Yes, I know about this site. Just thought I could find more stylish stencils like Fleur de Lis or Japanese symbols or art deco designs. I know these exist for wall stencils in plastic (too large) and paper stencils (either too amateurish or too disposable a medium for repetitive work). Many thanks. Saffron


----------



## tuile time (Aug 29, 2006)

Check out tuiletime.com


----------



## chefraz (May 10, 2007)

this is an old thred but AIRBRUSH TATTOO CHINESE SYMBOL/CHARACTER STENCILS - AIRBRUSH BODYART CHINESE SYMBOL/CHARACTER STENCILS


----------



## shape shifter (Sep 16, 2004)

This company is in Wisconsin, USA & they do great work. Email them your design & they cut it with a laser.

Laser Excel - Laser Cutting and Screen Printing Solutions


----------



## rat (Mar 2, 2006)

Use an old plastic sheet and an exacto knife, instant stencil......
Plastic fish boxes are ideal.


----------



## cakerookie (Sep 10, 2005)

If you can find a copy of one of Chef Bo Fribergs books the Professional Pastry Chef he has some good templates in the books for plate decoration...


----------



## kbrewer (Mar 12, 2007)

try culinarystencils.com, they where in vegas this week and gave some really nice demos!


----------



## chefpeon (Jun 14, 2006)

I wanted to make custom stencils, so what I did, was buy a stencil cutter (it's around $30). All it is is a very very hot metal tip. You then buy stencil film, trace your design on the film, then use the stencil cutter to cut out the designs. It's just like tracing. And you have a custom stencil you can use over and over again. I like making my own stuff..:roll:


----------



## momoreg (Mar 4, 2000)

I just made a bunch with that tool, and I found that the edges weren't as smooth as the factory-made stencils. Do you agree? Also, the process was soooooo slow, because the heat didn't melt the mylar as quickly as I'd hoped.


----------



## chefpeon (Jun 14, 2006)

Yes, I agree, the edges aren't quite as smooth, but that hasn't affected the way the stencil works. It still seems quite usable. I thought the tip melted the stencil film quite well and I could keep up a fairly steady pace. It is a slow process though, especially if you are cutting out intricate designs. I figure for the money I'm saving buying the commercially made stencils it's worth a little time.


----------



## nowiamone (Jan 23, 2005)

I've been watching this thread since it started. And thought I would share a little tidbit with you. 
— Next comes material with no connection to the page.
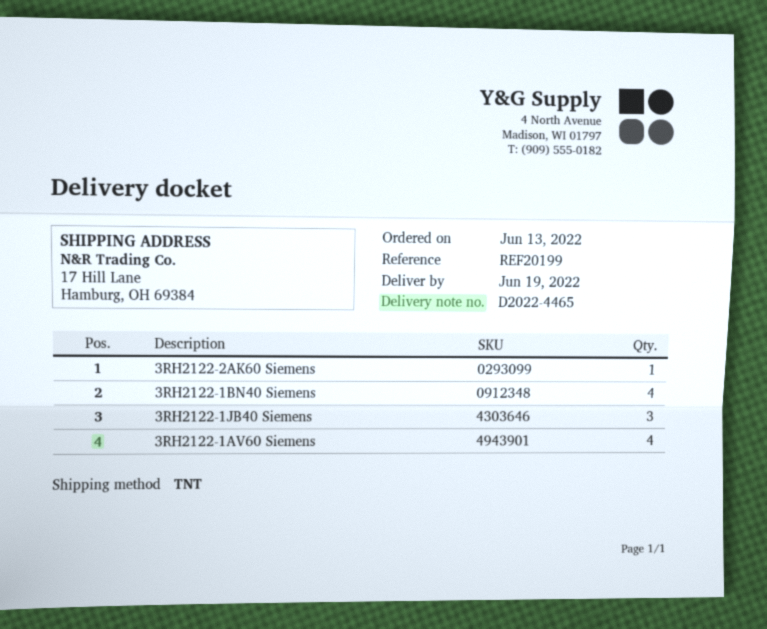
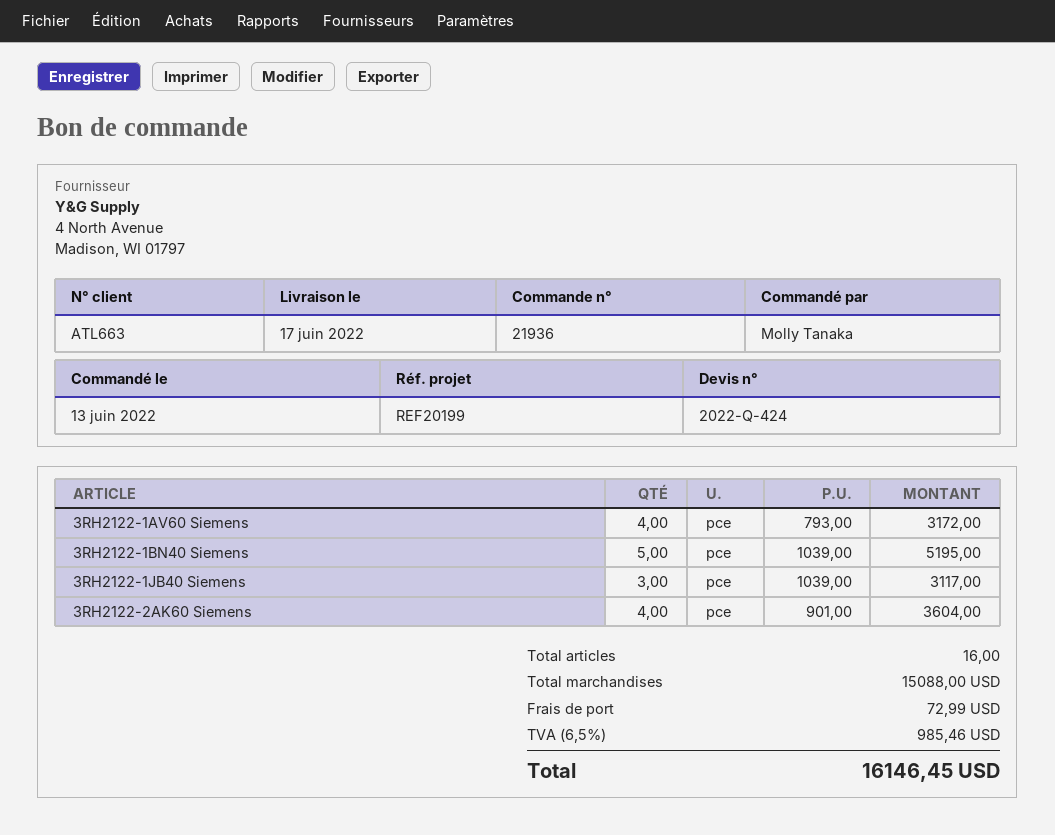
delivery date: 2022-06-19 -> 2022-06-17
3RH2122-2AK60 Siemens: 1 -> 4
3RH2122-1BN40 Siemens: 4 -> 5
For many years, in life "before restaurant," I traveled with a board five times a year in the Pacific Northwest. For a few years as we would gather for dinner and in certain restaurants everyone stopped ordering the desserts. Only because the elaborate presentations were known for being plated with chocolate powder or white powdered sugar sprinkled over a stencil. 

It was a mess to eat, we would end up with traces of the powder on our suit fabric no matter how hard we tried to avoid it. And when you are traveling hard with a multiple city agenda, you really try to get 2-3 days out of every suit jacket.


----------



## momoreg (Mar 4, 2000)

Good point. We also use them for icing, to accent cakes.


----------



## nowiamone (Jan 23, 2005)

Not to take your thread off subject, but during the same time period my husband and I had our 7 year old grandson, who was quite the budding gourmet, with us in Seattle. We had dinner at one of the hotel restaurants that had used the first initial of their name as a logo. 

The grandson ordered a dessert, which came on a huge, charger sized dinner plate, which had sprinkled cocoa powder over the stenciled ornate "M" on the plate. Meaning the "M" was the clean area. 

The plate was attacked with only the gusto that a seven year old boy can have for a chocolate dessert; which meant that the cocoa powder was on his face in his eyebrows, cheeks, elbows, end of his nose; you could almost see the cloud of chocolate dust rising above the white linens and sparkling silver. We could see every diner looking at him in amusement; even the waiters were taking peaks at him from behind the foliage. 

As we walked out of the dining room, he was asked a dozen times by other diners, "How was your dessert?" 

And with a straight serious chocolate covered face, he's tell them, "Pretty good."


----------